Robust matching of values to a uniform sequence

53 Views Asked by At

I have a sequence of $N$ real numbers $X_i$ that are deemed to be equally spaced. $N$ is small (say $10$ to $20$).

Two problems can arise:

  • the spacing isn't perfectly uniform, it can vary in a smooth way, possibly causing a shift of, say up to $2$ points compared to the ideal arrangement;
  • there can be a few (say up to $3$) missing or extra points.

Do you have suggestions on how to efficiently number the points to get a "best correspondence" ?

In the example figure, the given positions are compared to the ideal ones (in blue). There is a displaced point ($5$) and a missing one ($9$). The expected output of the algorithm is $(1,2,3,4,5,6,7,8,10,11)$. Don't be confused by the plot, it is a 1D problem, all points should be projected on the vertical axis.

enter image description here

A possible solution could be to fit a low order polynomial, say cubic, and try different hypothesis of missing or extra points (like when computing a string edit distance), but that will be time consuming. I am looking for a simpler solution.

Note that just associating the points to their nearest ideal neighbor can fail because of the shift (in the given example, $5$ is closer to the ideal $4$ than to the ideal $5$).

Update:

The $x_i$'s are sorted. Because of possible insertions/deletions, the desired number of correspondences is a given $M$ which can differ from $N$. When $N<M$, there will be associations to "none".

For convenience you can assume the values to have been normalized to the range $[0,M-1]$, so that the ideal sequence is just given by $i$.

I acknowledge that the problem is no perfectly specified, as there can be ambiguous cases: for instance, when the given points are uniformly spaced but one is missing, there are several equally good assignments.

2

There are 2 best solutions below

1
On

My attempt: Let $(x_i)$ be the sequence of points you have. I would first order this sequence (if it is not ordered yet).

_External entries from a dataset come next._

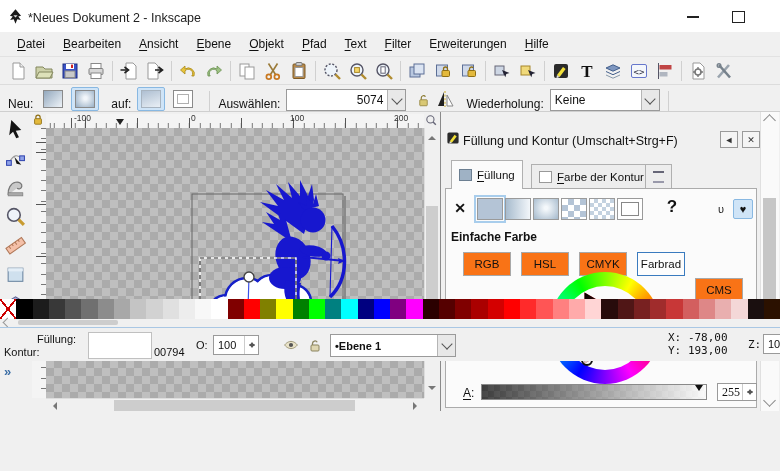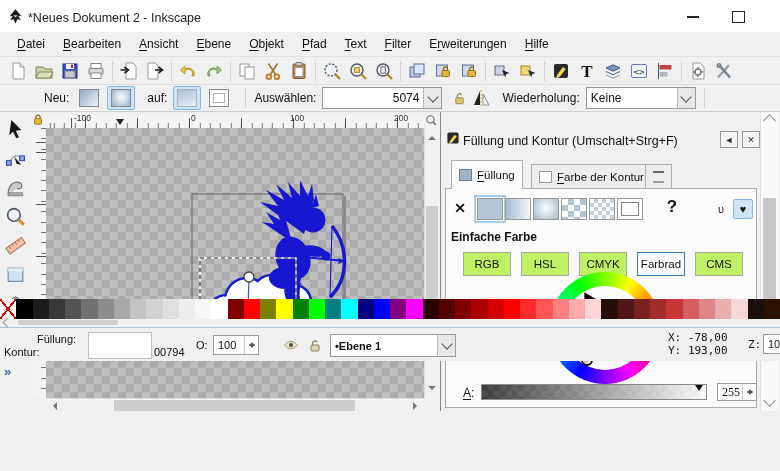--- a/index.html
+++ b/index.html
@@ -22,8 +22,8 @@
   .tbi svg{width:20px;height:20px;}
   .tsep{width:1px;height:20px;background:#d0d0d0;margin:0 3px;flex:0 0 1px;}
   
-  #optbar{left:0;top:85px;width:780px;height:27px;display:flex;align-items:center;box-sizing:border-box;
-          border-bottom:1px solid #cfcfcf;background:#f0f0f0;padding-left:36px;}
+  #optbar{left:0;top:85px;width:780px;height:27px;display:flex;align-items:flex-end;box-sizing:border-box;
+          border-bottom:1px solid #cfcfcf;background:#f0f0f0;}
   .optlbl{margin:0 6px 0 8px;}
   .optbtn{width:26px;height:22px;border:1px solid transparent;border-radius:2px;margin-right:4px;}
   .optbtn.sel{background:#cfe4f7;border-color:#88b8e2;}

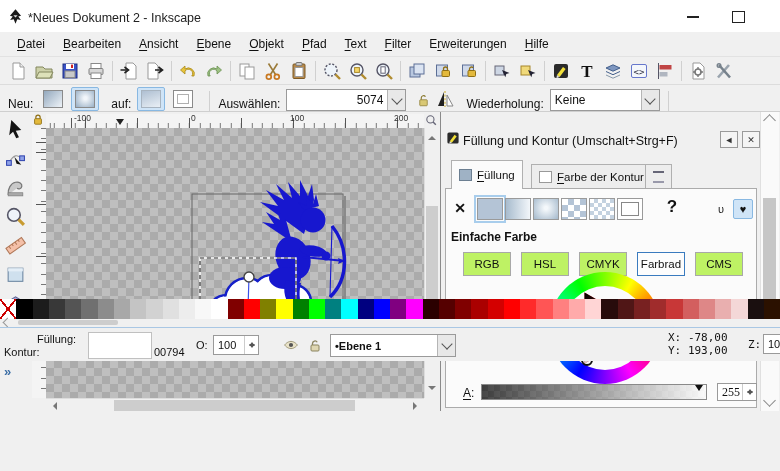--- a/index.html
+++ b/index.html
@@ -74,7 +74,7 @@
   .frule{top:87px;width:18px;height:18px;border:1px solid transparent;border-radius:2px;font-size:11px;}
   .frule.sel{background:#cfe4f7;border-color:#88b8e2;}
   #simple-color-title{left:10px;top:118px;font-weight:bold;font-size:12px;}
-  .modebtn{top:140px;width:46px;height:22px;background:#bef264;border:1px solid #a8a8a8;font-size:11.5px;}
+  .modebtn{top:140px;width:46px;height:22px;background:#f97316;border:1px solid #a8a8a8;font-size:11.5px;}
   .modebtn.sel{background:#fdfdfd;border:1px solid #3a7bbf;}
   #wheel{left:108px;top:160px;width:112px;height:112px;border-radius:50%;
     background:conic-gradient(from 90deg,#f00,#f0f 60deg,#00f 120deg,#0ff 180deg,#0f0 240deg,#ff0 300deg,#f00 360deg);}

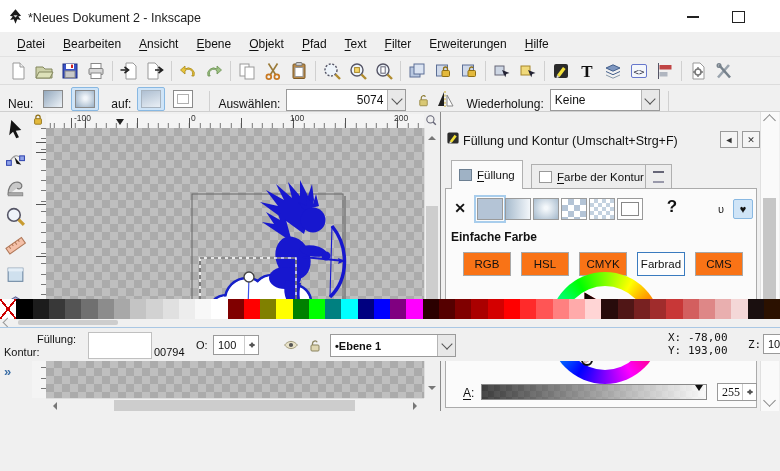--- a/index.html
+++ b/index.html
@@ -564,7 +564,7 @@
       <span class="ab modebtn ic" style="left:80px;">HSL</span>
       <span class="ab modebtn ic" style="left:138px;">CMYK</span>
       <span class="ab modebtn sel ic" style="left:196px;">Farbrad</span>
-      <span class="ab modebtn ic" style="left:254px;">CMS</span>
+      <span class="ab modebtn ic" style="left:254px;margin-top:26px;">CMS</span>
 
       <div id="wheel" class="ab">
         <div id="wheel-inner" class="ab"></div>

Now I would do something like:

xs // list of given x_i, ordered
ys // final list

for i in 0 ... len(xs):
    if i == 0:
         ys[0] = round(xs[i])
    else:  
         ys[i] = max( round(xs[i]), ys[i-1]+1 )
    endif
endfor

So the final sequence $(y_i)$ is defined recursively via

$$\begin{align} y_0 & = \operatorname{round}(x_0) \\ y_{n+1} &= \max\{ \operatorname{round}(x_{n+1}), y_n + 1 \}\end{align}$$

From this you might find a more memory-efficient or time-efficient algorithm. Because you have to go over the (ordered) sequence $x_i$ only once the algorithm above needs time linear to the length of $(x_i)$.

0
On

My own attempt:

In the ideal sequence, the distance between consecutive points is $1$. When the density increases or decreases locally, it changes to $1\pm\epsilon$. When a point is displaced, the distance becomes $1-\epsilon$ on a side and $1+\epsilon$ on the other. When one or more point is missing, the distance jumps to about $2,3\cdots$ When one or more extra points are inserted, at least one of the distances drops below $0.5$. So we are looking for evident outliers.

So the idea is to detect distances below $1-\alpha$ and above $1+\beta$, for two well chosen thresholds, and

  • discard one of the endpoints of the small intervals. To decide which endpoint, we can choose the endpoint that has the closest (other) neighbor;
  • insert dummy points in the large intervals; to decide then number of points to be inserted, we can round the distance to the next integer.

When all "abnormal" distances have been processed, we end up with $N$ points left. If $N=M$, we are fine, otherwise the sequence is declared "unmatchable".

As a variant, we can also process the abnormal intervals by decreasing order of abnormality, until we obtain $M$ points.

As another variant, we can make the method adaptive by estimating the local density, and relating the distances to the local estimate. A robust estimator could be the median of, say 5 or 7 distances in a sliding window or at a few points. The local estimator can be interpolated or approximated by fitting a low degree polynomial.